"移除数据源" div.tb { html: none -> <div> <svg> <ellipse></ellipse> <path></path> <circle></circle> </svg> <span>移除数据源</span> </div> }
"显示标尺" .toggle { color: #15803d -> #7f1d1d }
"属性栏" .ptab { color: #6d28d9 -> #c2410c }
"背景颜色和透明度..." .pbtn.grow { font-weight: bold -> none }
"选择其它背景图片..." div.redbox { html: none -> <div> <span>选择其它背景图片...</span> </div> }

==

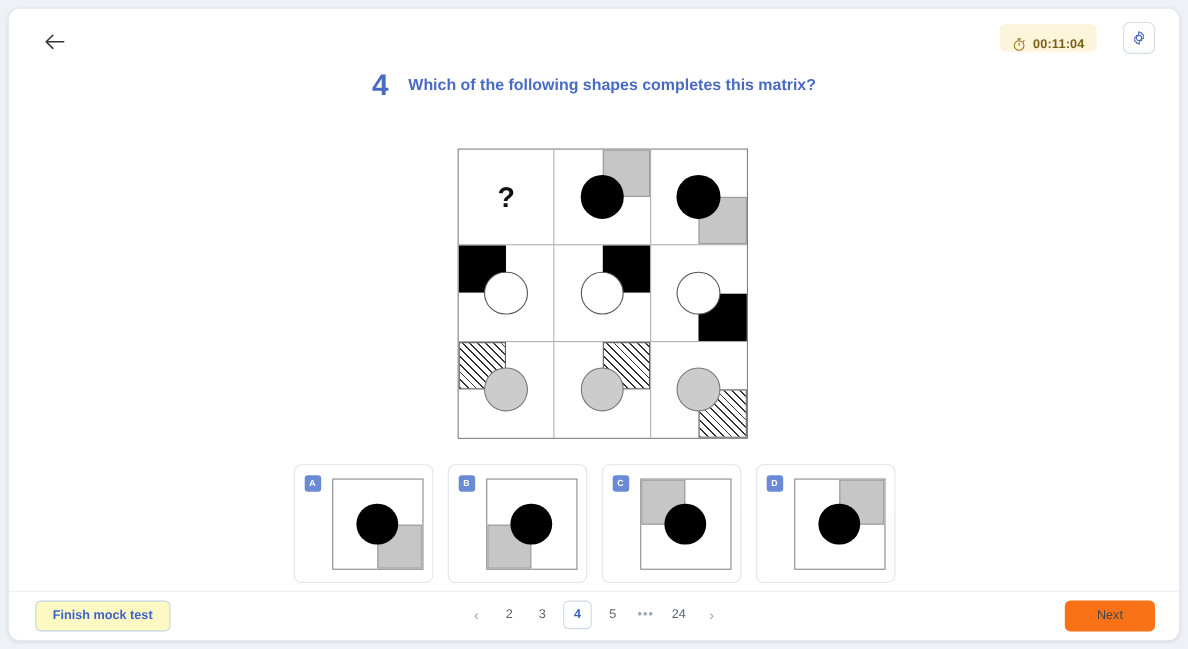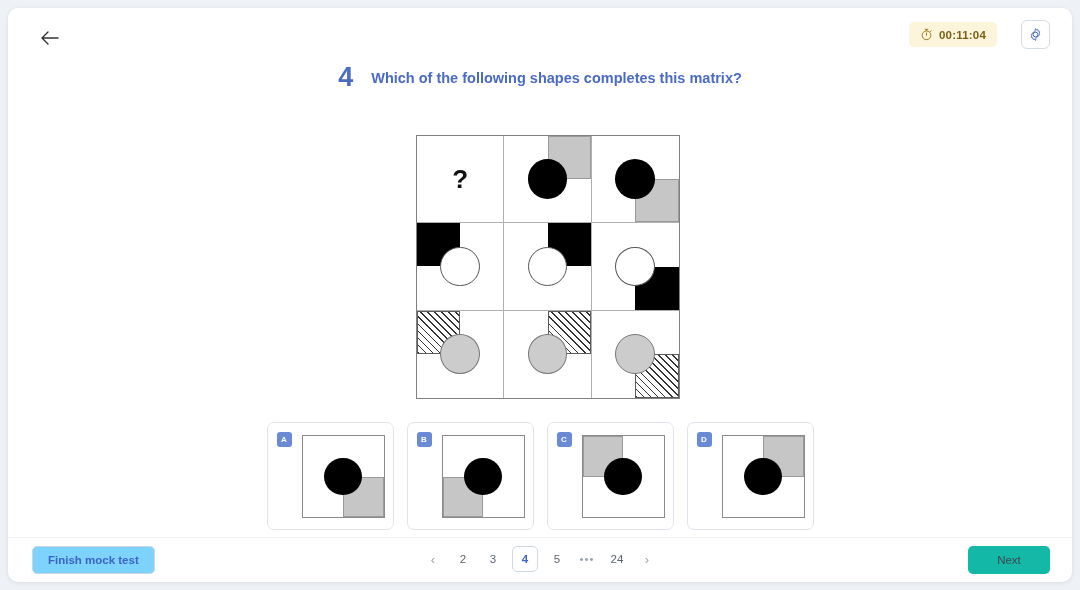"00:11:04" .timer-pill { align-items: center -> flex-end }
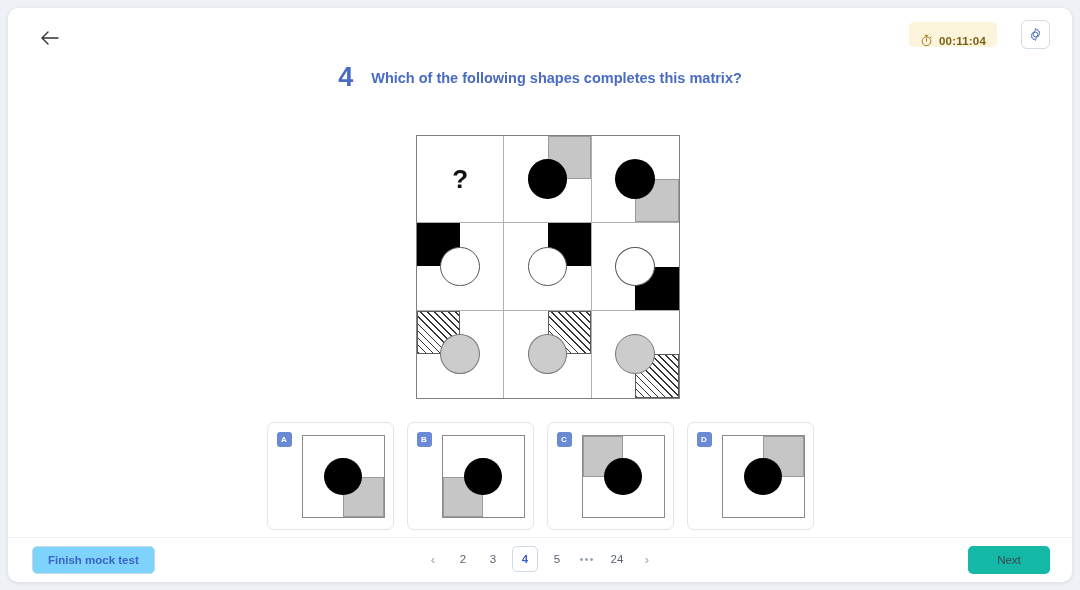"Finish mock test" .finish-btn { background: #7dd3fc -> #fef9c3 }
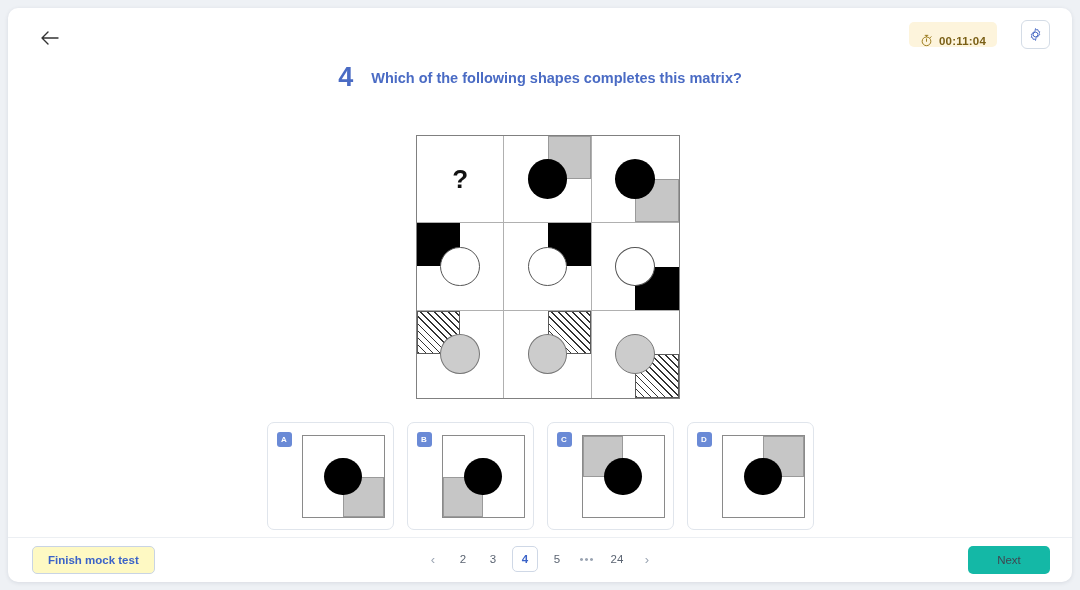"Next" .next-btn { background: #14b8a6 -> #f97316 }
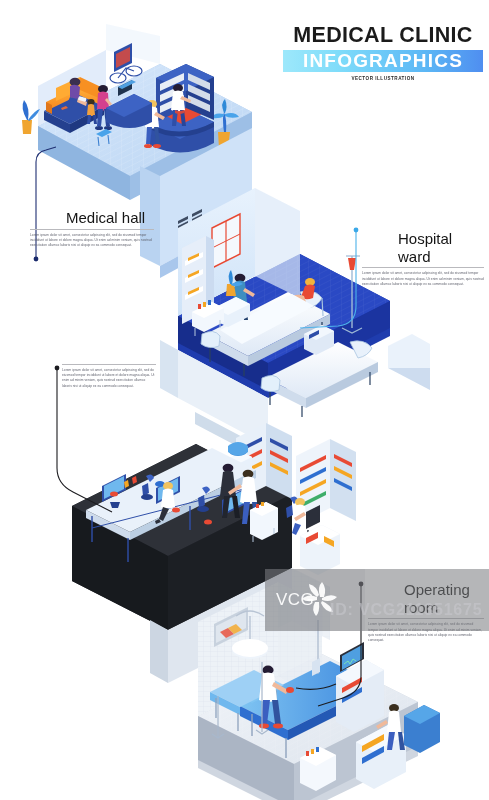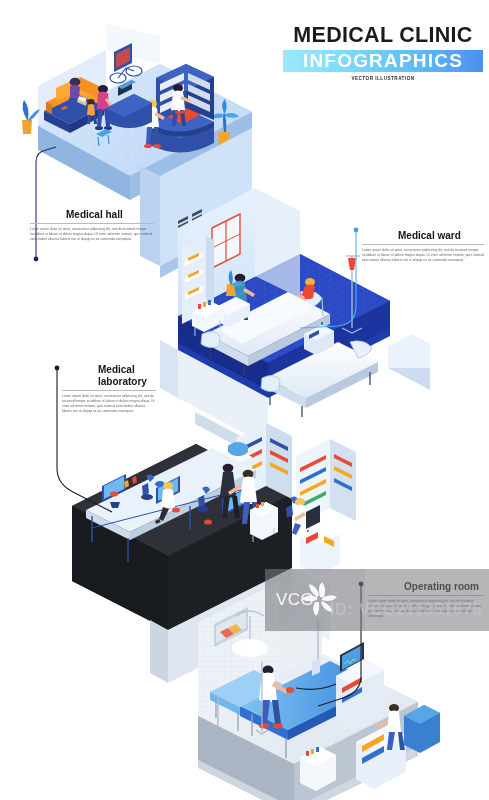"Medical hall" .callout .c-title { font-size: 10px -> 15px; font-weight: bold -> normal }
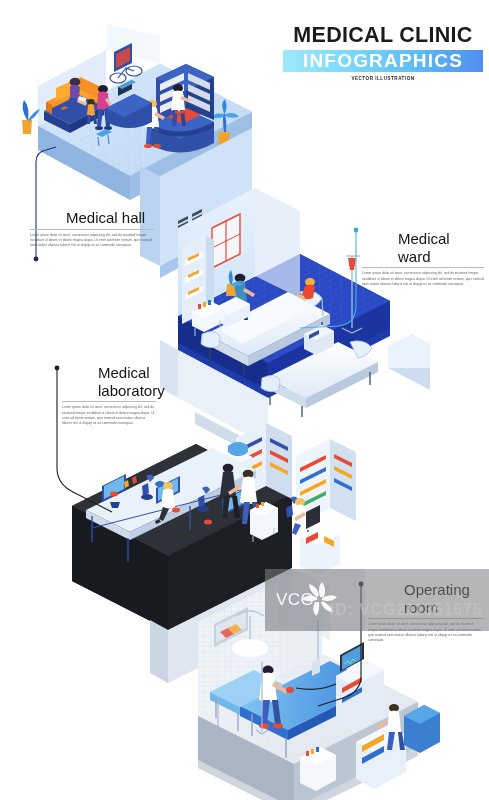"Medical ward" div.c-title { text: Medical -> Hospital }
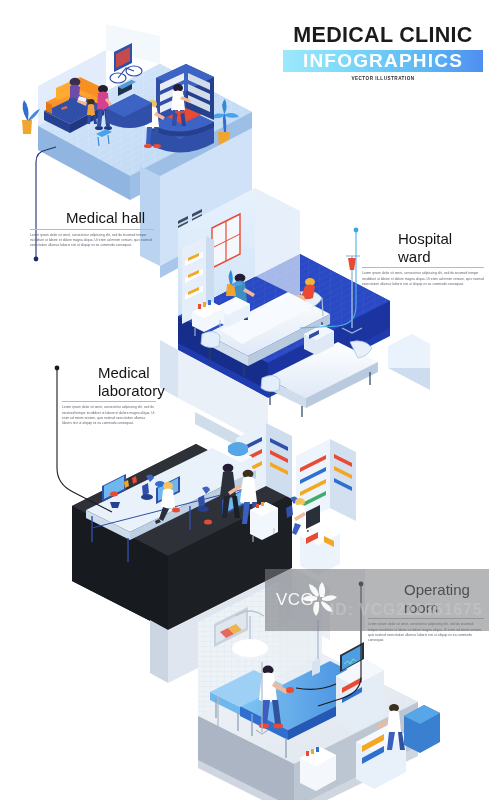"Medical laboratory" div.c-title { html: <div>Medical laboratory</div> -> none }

==

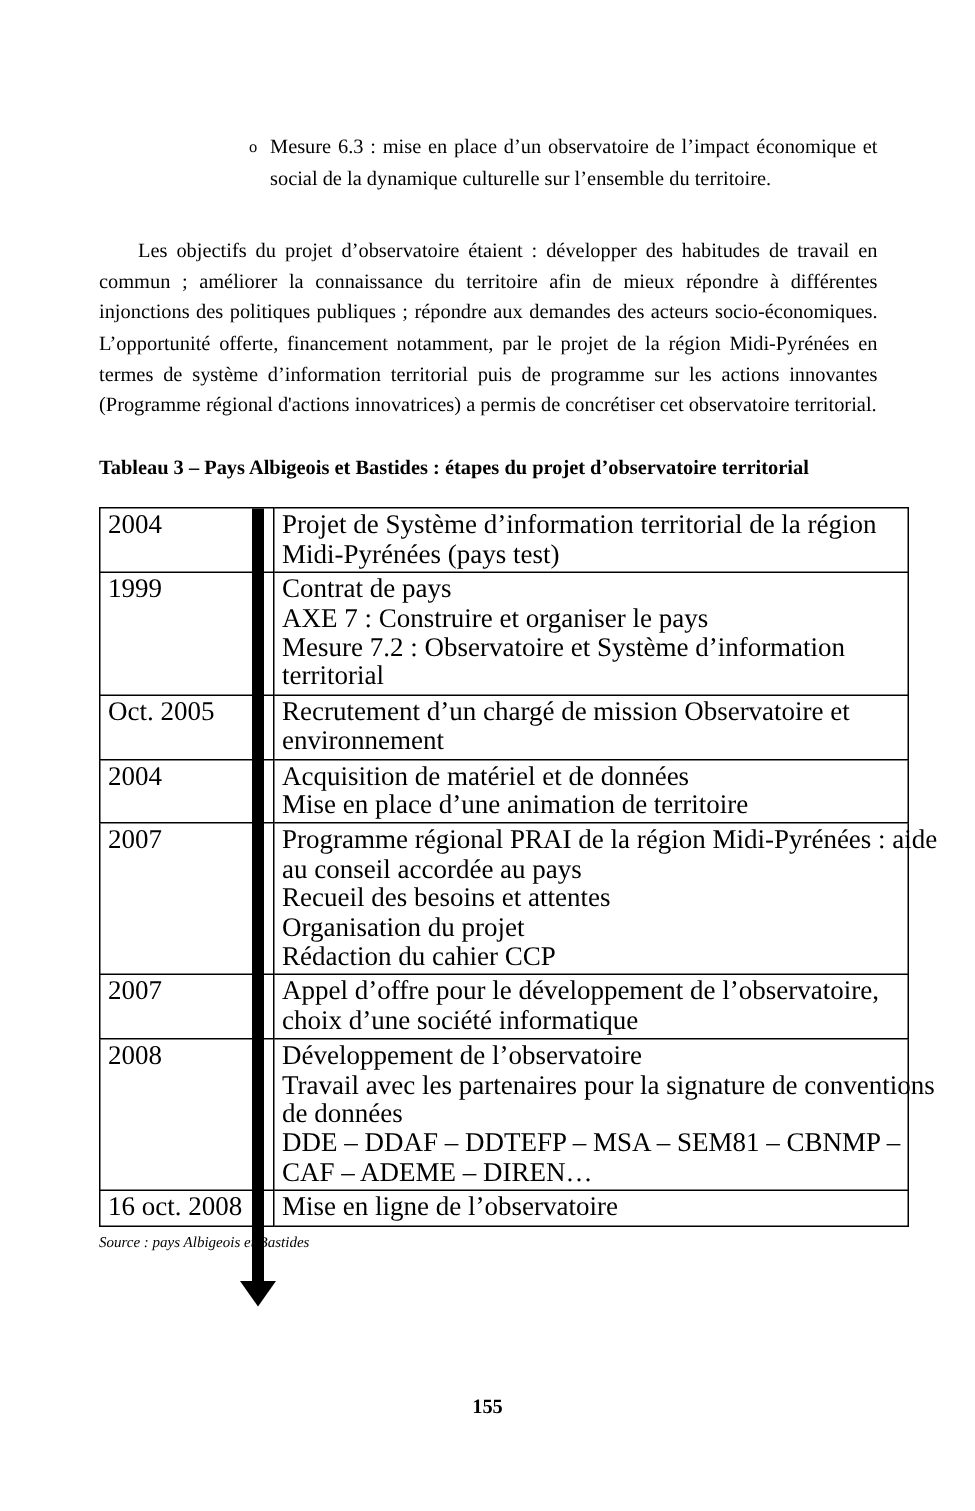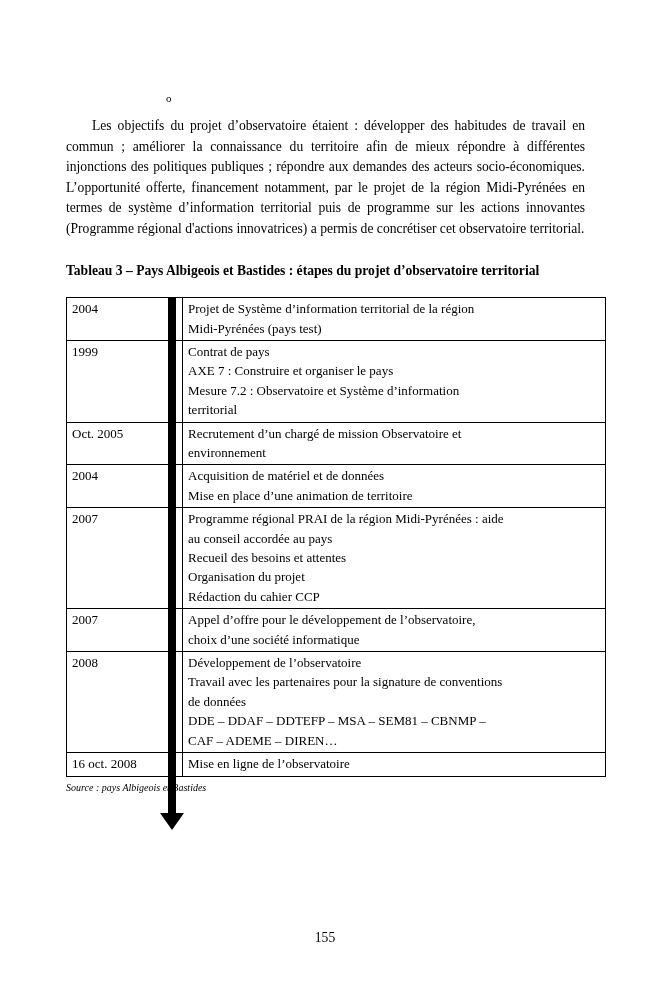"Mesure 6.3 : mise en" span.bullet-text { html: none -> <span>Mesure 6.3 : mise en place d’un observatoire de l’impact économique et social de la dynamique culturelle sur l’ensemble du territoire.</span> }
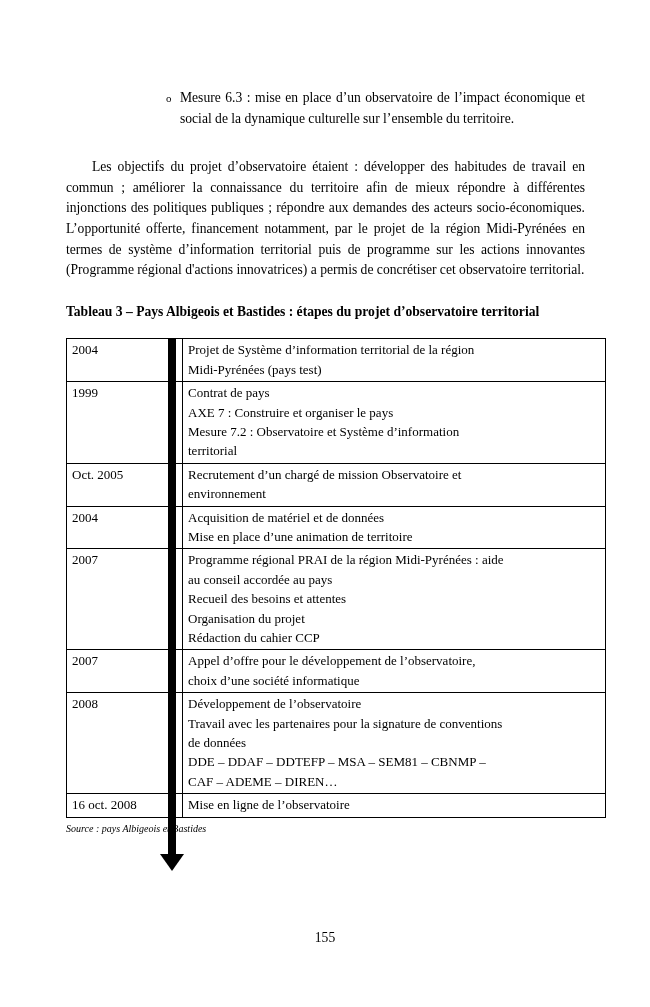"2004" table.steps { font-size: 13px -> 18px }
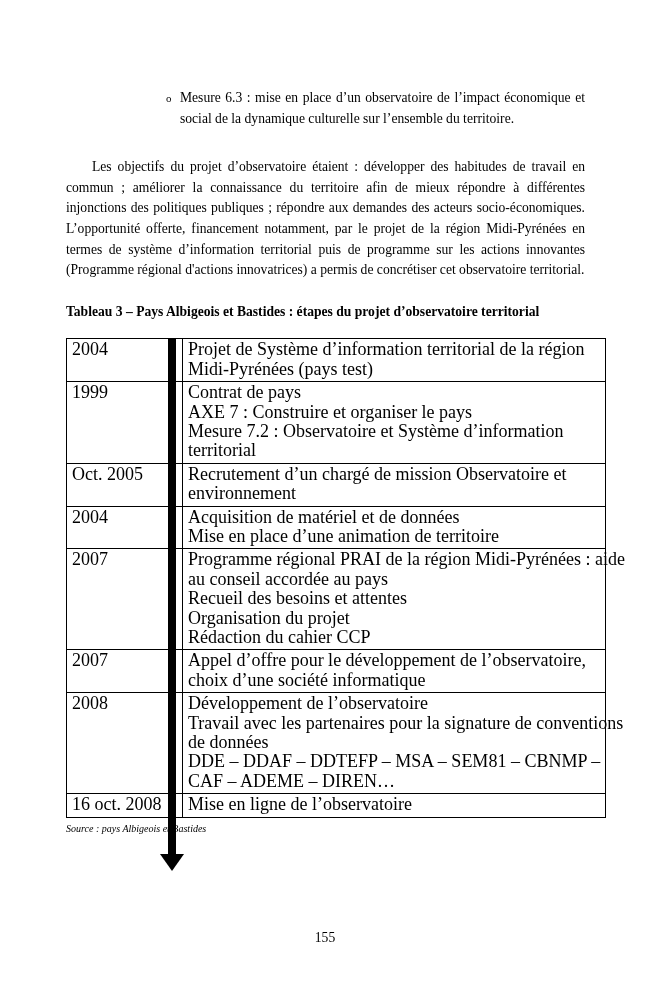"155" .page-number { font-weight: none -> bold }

▶ [Task objective]: Above are the records; from them, give again exactly the lines from the one containing "-> <div> <svg>" to the one containing "-> <div> <span>选择其它背景图片...</span>", both lines included, and nothing more.

▶ [Expected output]:
"移除数据源" div.tb { html: none -> <div> <svg> <ellipse></ellipse> <path></path> <circle></circle> </svg> <span>移除数据源</span> </div> }
"显示标尺" .toggle { color: #15803d -> #7f1d1d }
"属性栏" .ptab { color: #6d28d9 -> #c2410c }
"背景颜色和透明度..." .pbtn.grow { font-weight: bold -> none }
"选择其它背景图片..." div.redbox { html: none -> <div> <span>选择其它背景图片...</span> </div> }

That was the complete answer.